**Material provided:**
********
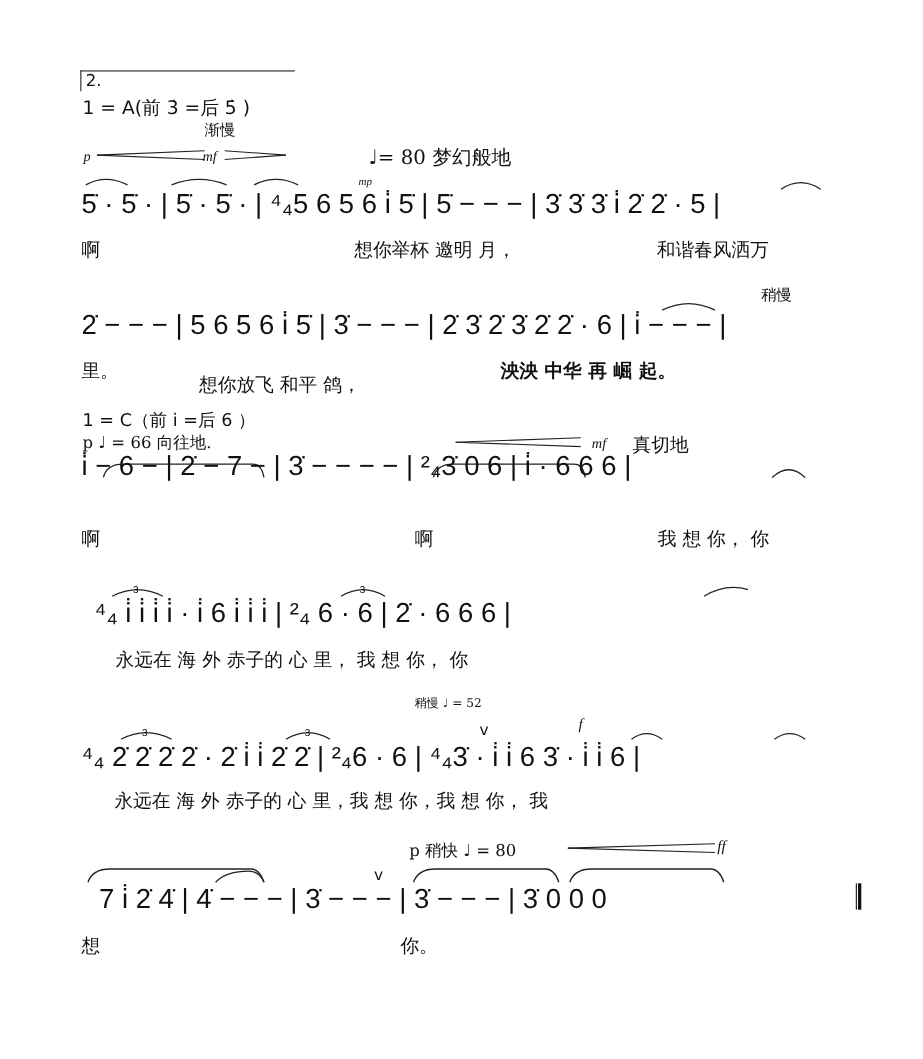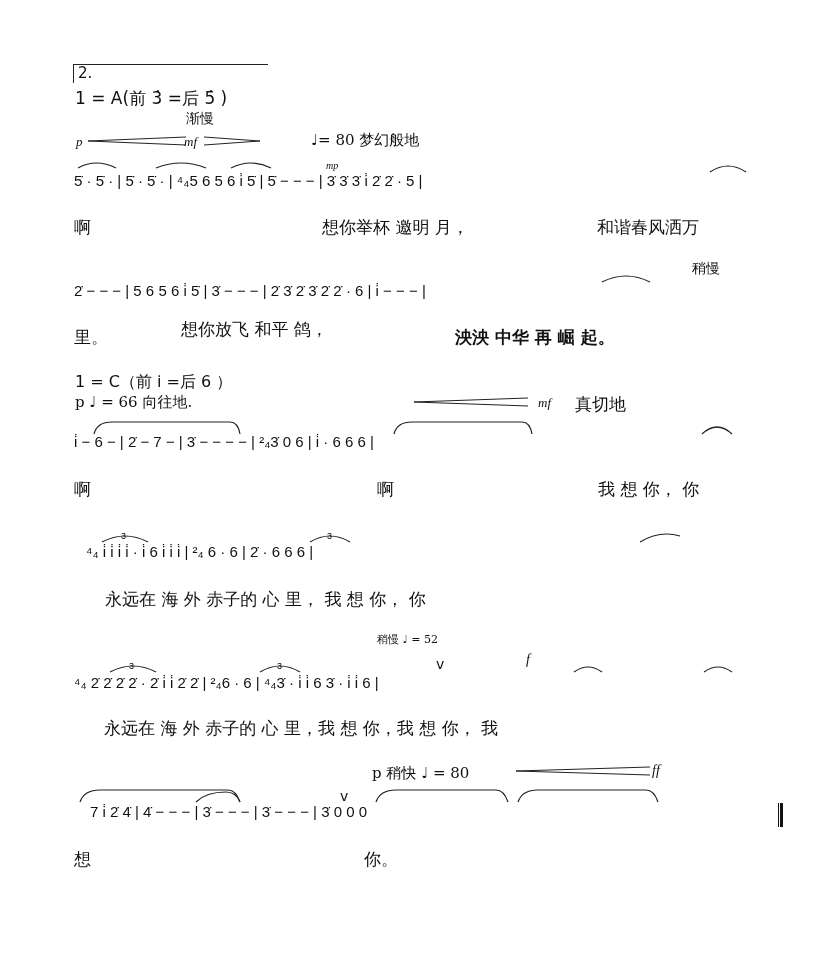--- a/index.html
+++ b/index.html
@@ -41,7 +41,7 @@
       <line x1="0" y1="9" x2="56" y2="5" stroke="#222" stroke-width="1"></line>
     </svg>
 </div>
-<div class="abs serif" style="left:311px;top:131px;font-size:15px;">♩= 80 梦幻般地</div>
+<div class="abs serif" style="left:335px;top:131px;font-size:18px;">♩= 80 梦幻般地</div>
 <div class="abs tiny" style="left:326px;top:160px;font-size:10px;">mp</div>
 
 <svg class="slur" style="left:76px;top:156px;" width="200" height="14">

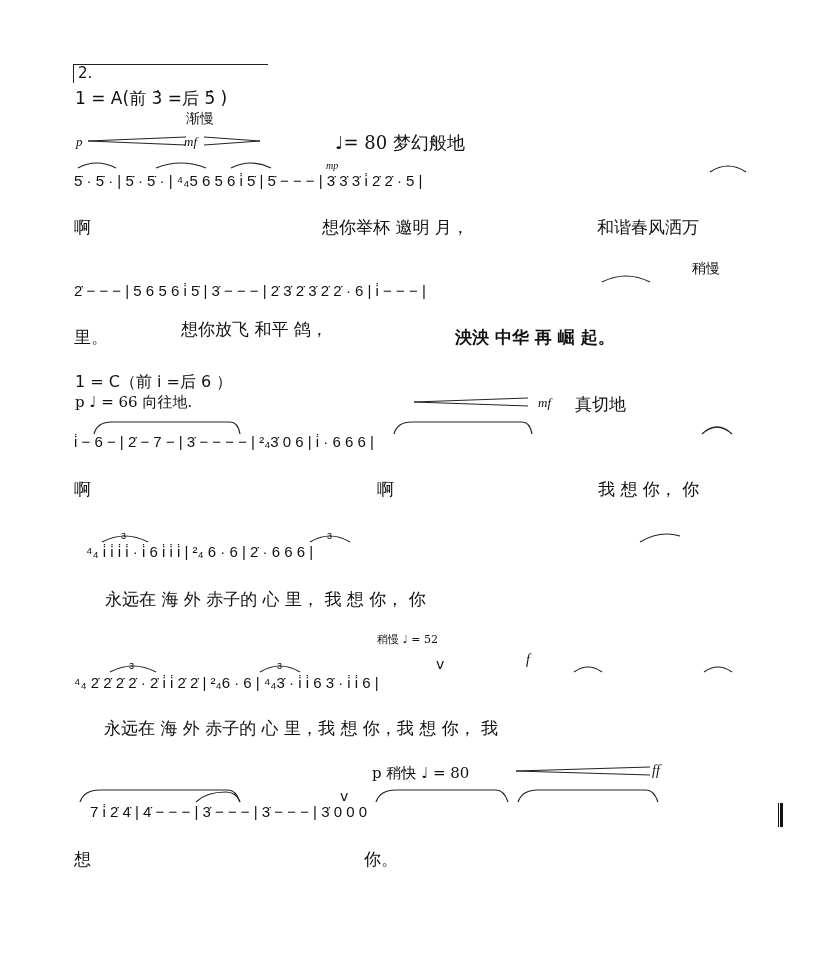--- a/index.html
+++ b/index.html
@@ -7,7 +7,7 @@
          font-family: "DejaVu Sans", "Liberation Sans", sans-serif; color: #111; }
   .abs { position: absolute; white-space: nowrap; }
   .serif { font-family: "DejaVu Serif", "Liberation Serif", serif; }
-  .note-line { font-size: 15px; font-family: "Liberation Sans", "DejaVu Sans", sans-serif; letter-spacing: 0px; }
+  .note-line { font-size: 25px; font-family: "Liberation Sans", "DejaVu Sans", sans-serif; letter-spacing: 0px; }
   .lyric { font-size: 17px; font-family: "DejaVu Serif", "Liberation Serif", serif; }
   .small { font-size: 14px; }
   .tiny { font-size: 11px; font-style: italic; font-family: "Liberation Serif", serif; }

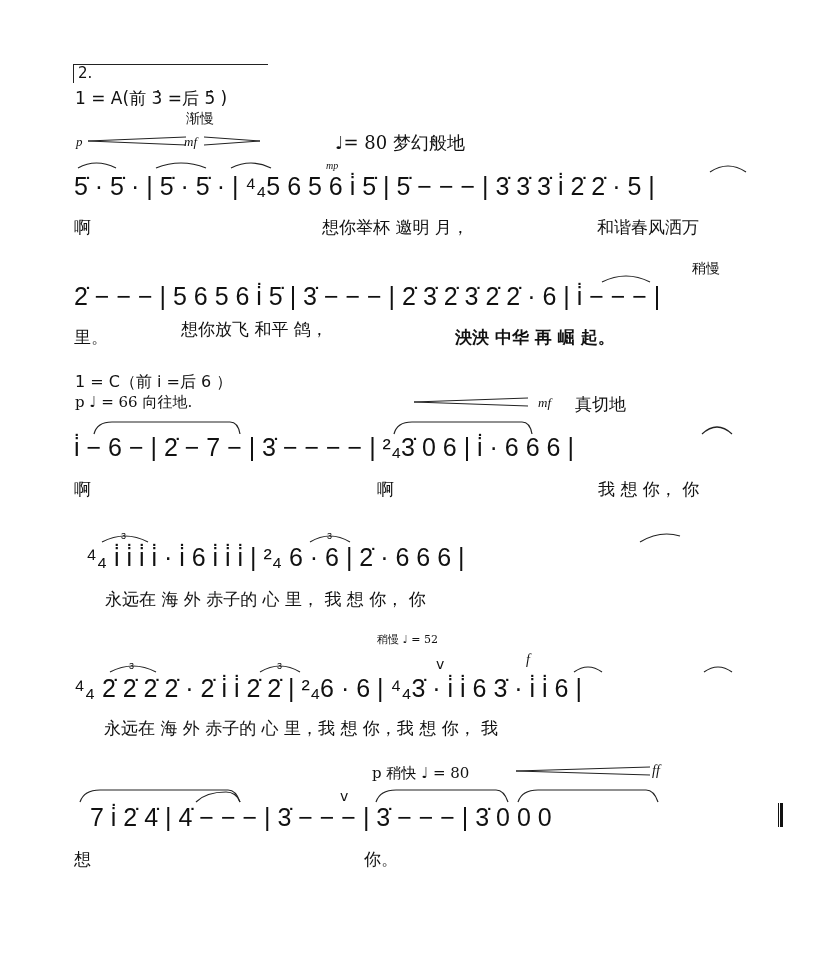--- a/index.html
+++ b/index.html
@@ -64,7 +64,7 @@
 </svg>
 <div class="abs note-line" style="left:74px;top:282px;">2̇ − − −  | 5 6 5 6  i̇ 5̇  | 3̇ − − −  | 2̇ 3̇  2̇ 3̇  2̇  2̇ · 6  | i̇ − − −  |</div>
 <div class="abs lyric" style="left:74px;top:326px;">里。</div>
-<div class="abs lyric" style="left:181px;top:318px;">想你放飞 和平   鸽，</div>
+<div class="abs lyric" style="left:181px;top:338px;">想你放飞 和平   鸽，</div>
 <div class="abs lyric" style="left:455px;top:326px;font-weight:bold;">泱泱 中华 再 崛       起。</div>
 
 <div class="abs" style="left:75px;top:372px;font-size:16px;">1 = C（前 i̇ =后 6 ）</div>

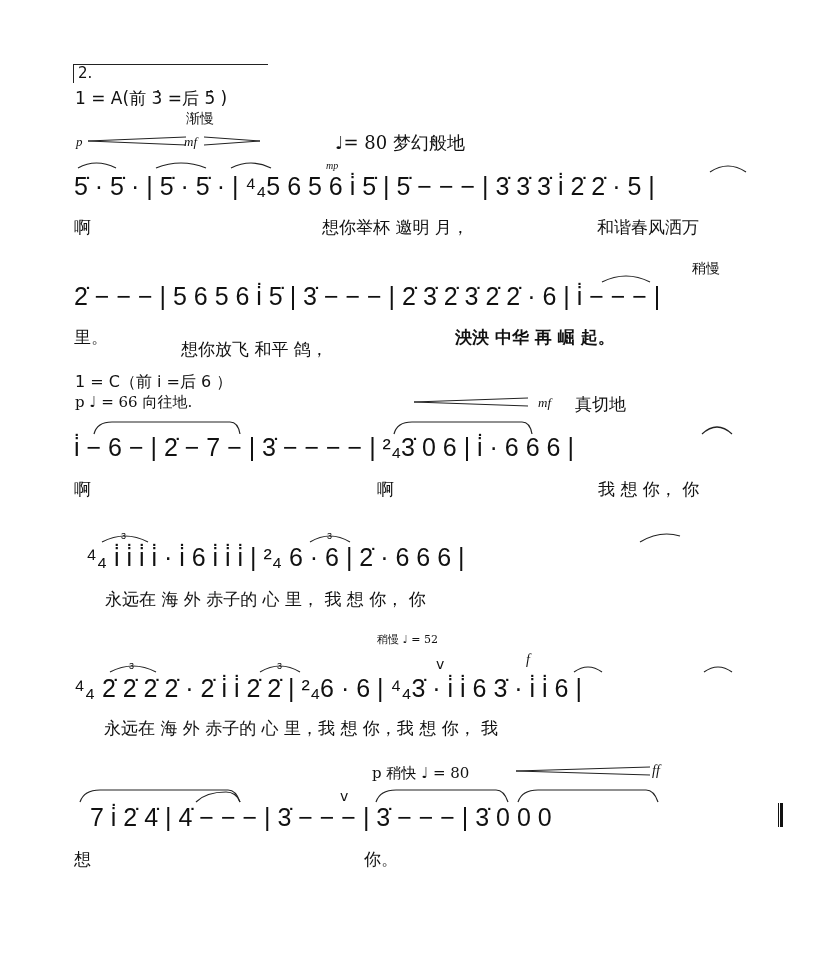--- a/index.html
+++ b/index.html
@@ -82,7 +82,7 @@
   <path d="M302 16 Q305 4 320 4 L430 4 Q438 4 440 16" fill="none" stroke="#222" stroke-width="1.2"></path>
   <path d="M610 16 Q625 2 640 16" fill="none" stroke="#222" stroke-width="1.2"></path>
 </svg>
-<div class="abs note-line" style="left:74px;top:433px;">i̇  −  6  −  | 2̇  −  7  −  | 3̇ − − − − | ²₄3̇  0 6 | i̇ · 6  6 6 |</div>
+<div class="abs note-line" style="left:74px;top:410px;">i̇  −  6  −  | 2̇  −  7  −  | 3̇ − − − − | ²₄3̇  0 6 | i̇ · 6  6 6 |</div>
 <div class="abs lyric" style="left:74px;top:478px;">啊</div>
 <div class="abs lyric" style="left:377px;top:478px;">啊</div>
 <div class="abs lyric" style="left:598px;top:478px;">我   想   你，   你</div>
********
**Task prompt:** Copy every line from the material in which the word "Liberation" can be found.

**Task response:**
          font-family: "DejaVu Sans", "Liberation Sans", sans-serif; color: #111; }
   .serif { font-family: "DejaVu Serif", "Liberation Serif", serif; }
-  .note-line { font-size: 15px; font-family: "Liberation Sans", "DejaVu Sans", sans-serif; letter-spacing: 0px; }
+  .note-line { font-size: 25px; font-family: "Liberation Sans", "DejaVu Sans", sans-serif; letter-spacing: 0px; }
   .lyric { font-size: 17px; font-family: "DejaVu Serif", "Liberation Serif", serif; }
   .tiny { font-size: 11px; font-style: italic; font-family: "Liberation Serif", serif; }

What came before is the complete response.